COMPARATIVE STUDY
JOURNAL ARTICLE

[The contribution of capsular distension to the treatment of primary adhesive capsulitis of the shoulder: a comparative study versus rehabilitation]

M H Elleuch, A Yahia, S Ghroubi, O Kharrat, M Mezghanni, K Ayedi
Annales de Réadaptation et de Médecine Physique 2008, 51 (9): 722-8
18926581

OBJECTIVES: To describe the epidemiological and clinical features of patients with primitive adhesive capsulitis of the shoulder treated by capsular distension and then rehabilitation; to evaluate the short-, mid- and long-term efficiency of this therapeutic protocol and compare it with rehabilitation alone.

MATERIALS AND METHODS: This was a two-year prospective study. Sixty patients were included and divided into populations P1 (capsular distension and rehabilitation) and P2 (rehabilitation only). Assessment of the treatments' efficacy was based on the following parameters: pain on a visual analogue scale (VAS), joint motion in several axes, a simplified Constant score (functional ability) and the SF-36 quality of life score.

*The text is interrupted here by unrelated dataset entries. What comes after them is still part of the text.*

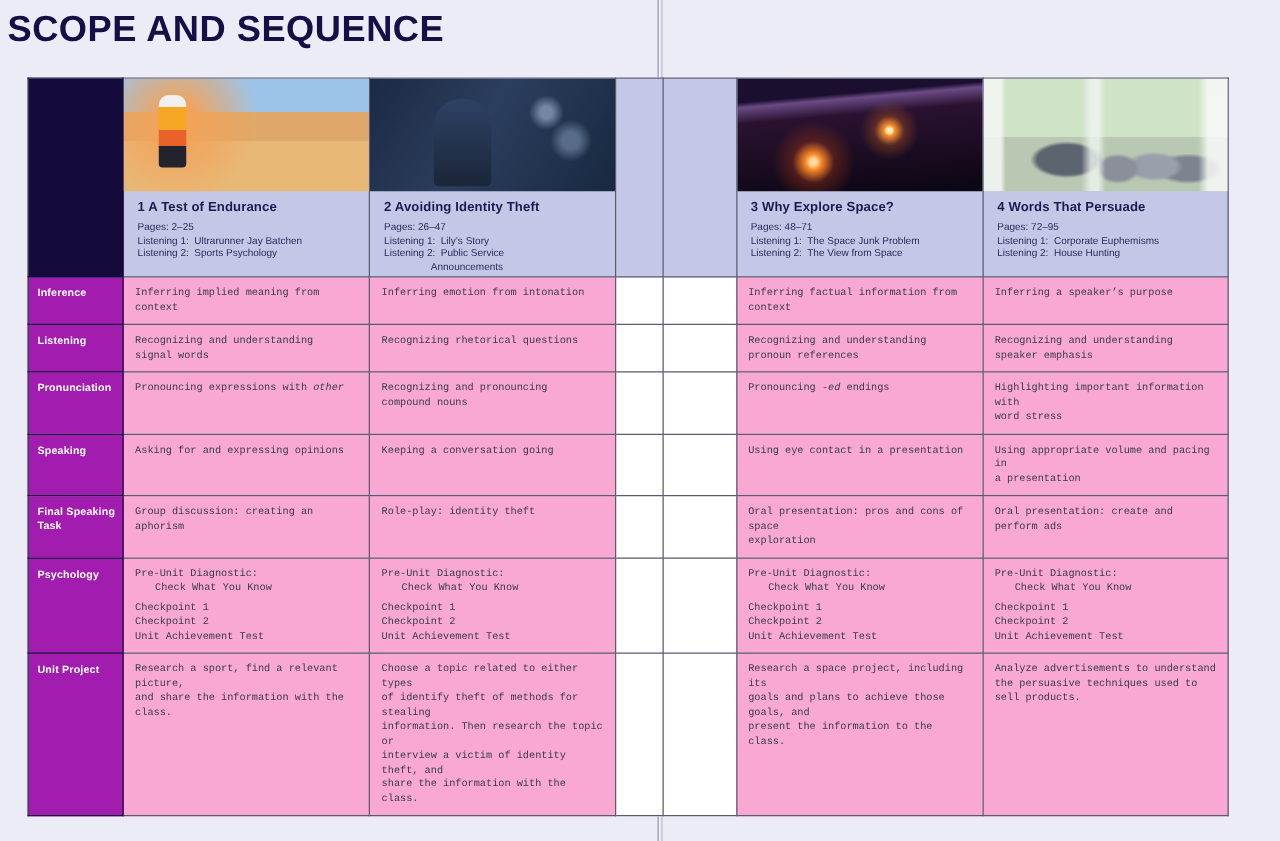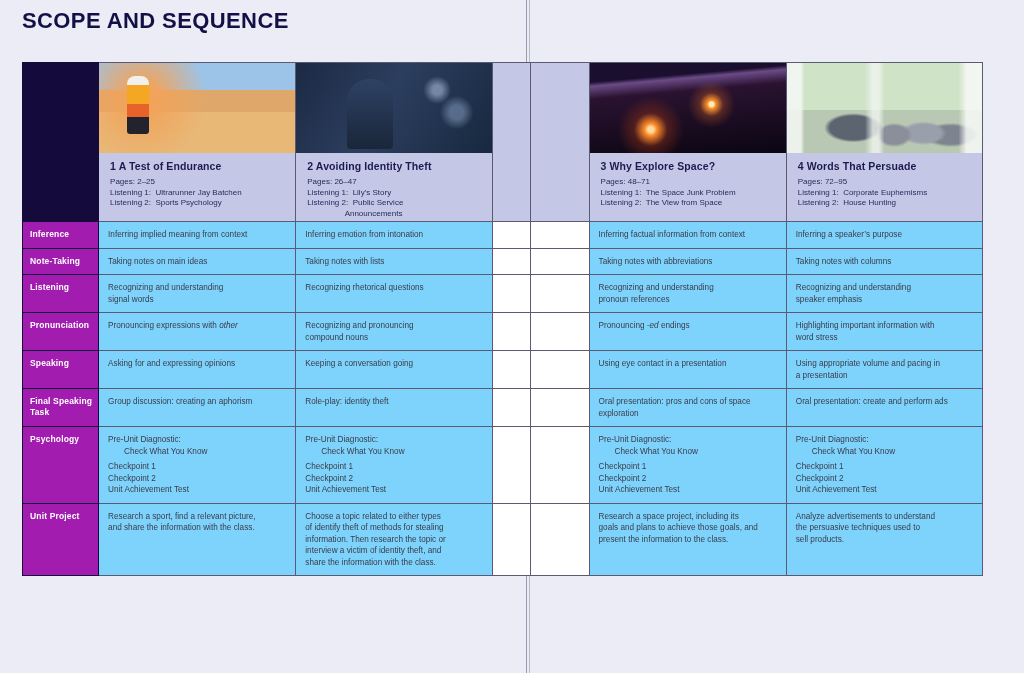--- a/index.html
+++ b/index.html
@@ -13,8 +13,8 @@
   
   #page-title{
     position:absolute;
-    left:22px; top:8px;
-    font-size:22px;
+    left:6px; top:8px;
+    font-size:29px;
     font-weight:bold;
     letter-spacing:.4px;
     color:#141046;

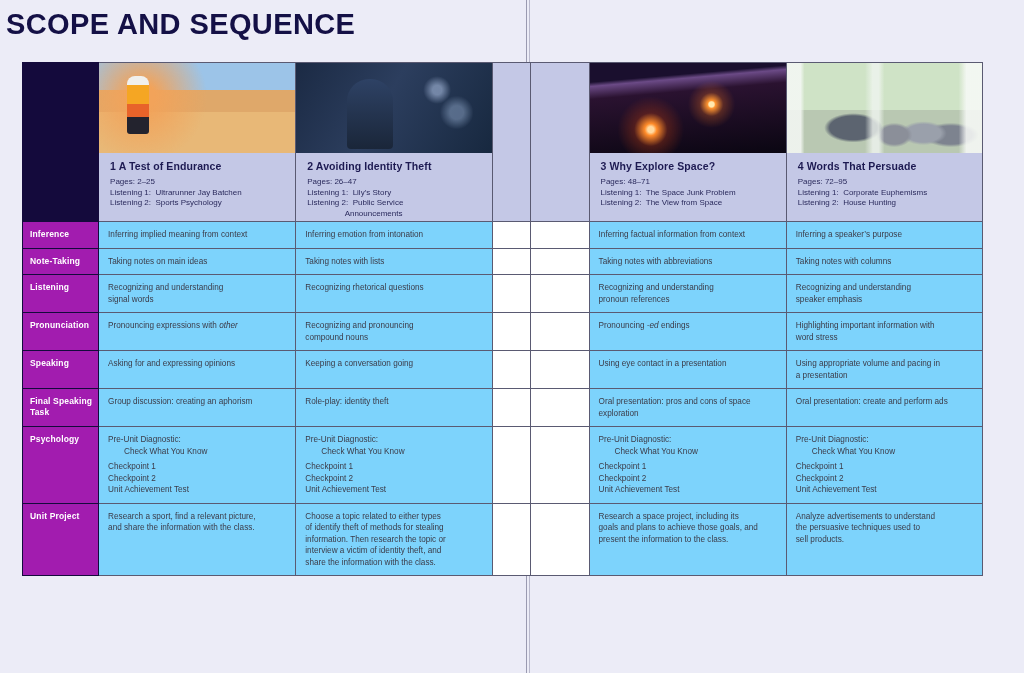--- a/index.html
+++ b/index.html
@@ -155,7 +155,8 @@
     font-size:8.2px;
     line-height:11.5px;
     color:#3b3b48;
-    background:#7dd3fc;
+    background:#f9a8d4;
+    font-family:Liberation Mono, monospace;
   }
   .gut{background:#ffffff;}
   .cell .ln{display:block;}

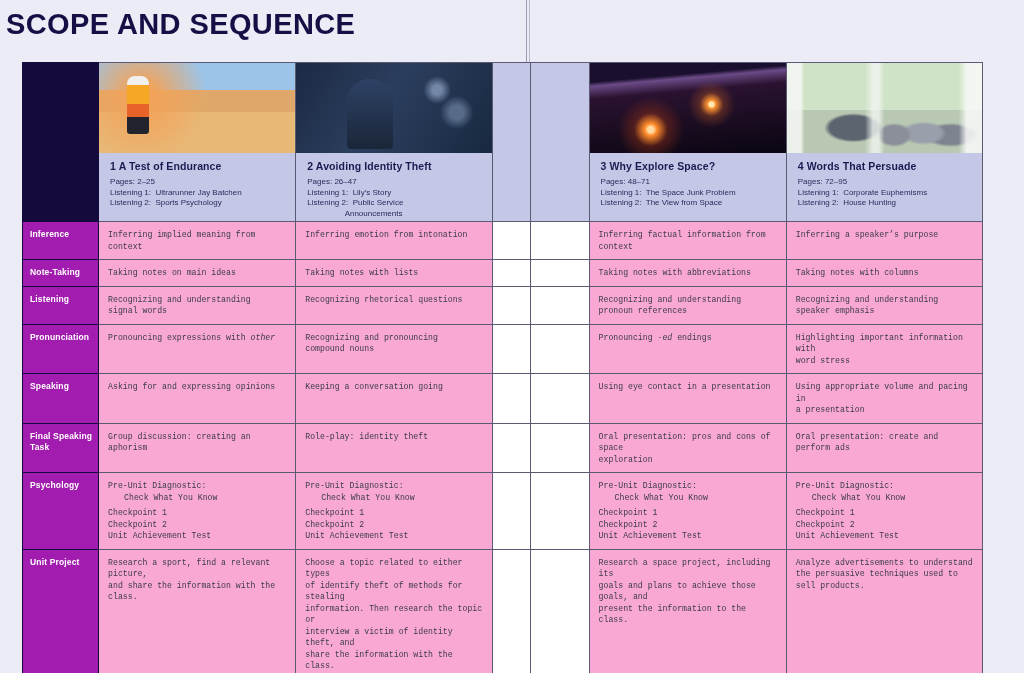--- a/index.html
+++ b/index.html
@@ -243,23 +243,6 @@
         </td>
       </tr>
       <tr>
-        <td class="row-label">Note-Taking</td>
-        <td class="cell">
-          <span class="ln">Taking notes on main ideas</span>
-        </td>
-        <td class="cell">
-          <span class="ln">Taking notes with lists</span>
-        </td>
-        <td class="gut"></td>
-        <td class="gut"></td>
-        <td class="cell">
-          <span class="ln">Taking notes with abbreviations</span>
-        </td>
-        <td class="cell">
-          <span class="ln">Taking notes with columns</span>
-        </td>
-      </tr>
-      <tr>
         <td class="row-label">Listening</td>
         <td class="cell">
           <span class="ln">Recognizing and understanding</span>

RESULTS: Thirty patients (mean age: 56) underwent capsular distension. The Constant score was judged to be poor in over half of the patients. All the quality of life parameters were modified. When compared with P2, the P1 group showed a statistically significant improvement in terms of the pain score (p=0.005), anterior elevation (p=0.001), lateral elevation (p=0.005), external rotation (p=0.006) and the Constant score (p<0.001) one week after capsular distension. One year after capsular distension, this gain persisted in a statistically significant manner for all functional parameters and all SF-36 dimensions (p<0.001 for PF, RP, BP, SF and RE; p=0.01 for GH and VT and p=0.002 for MH).

CONCLUSION: Our results show that capsular distension and subsequent intensive rehabilitation have a beneficial effect. This combination enables rapid, significant improvement from the first week onwards. The improvement phase lasts for one month and may hold steady for up to 12 months.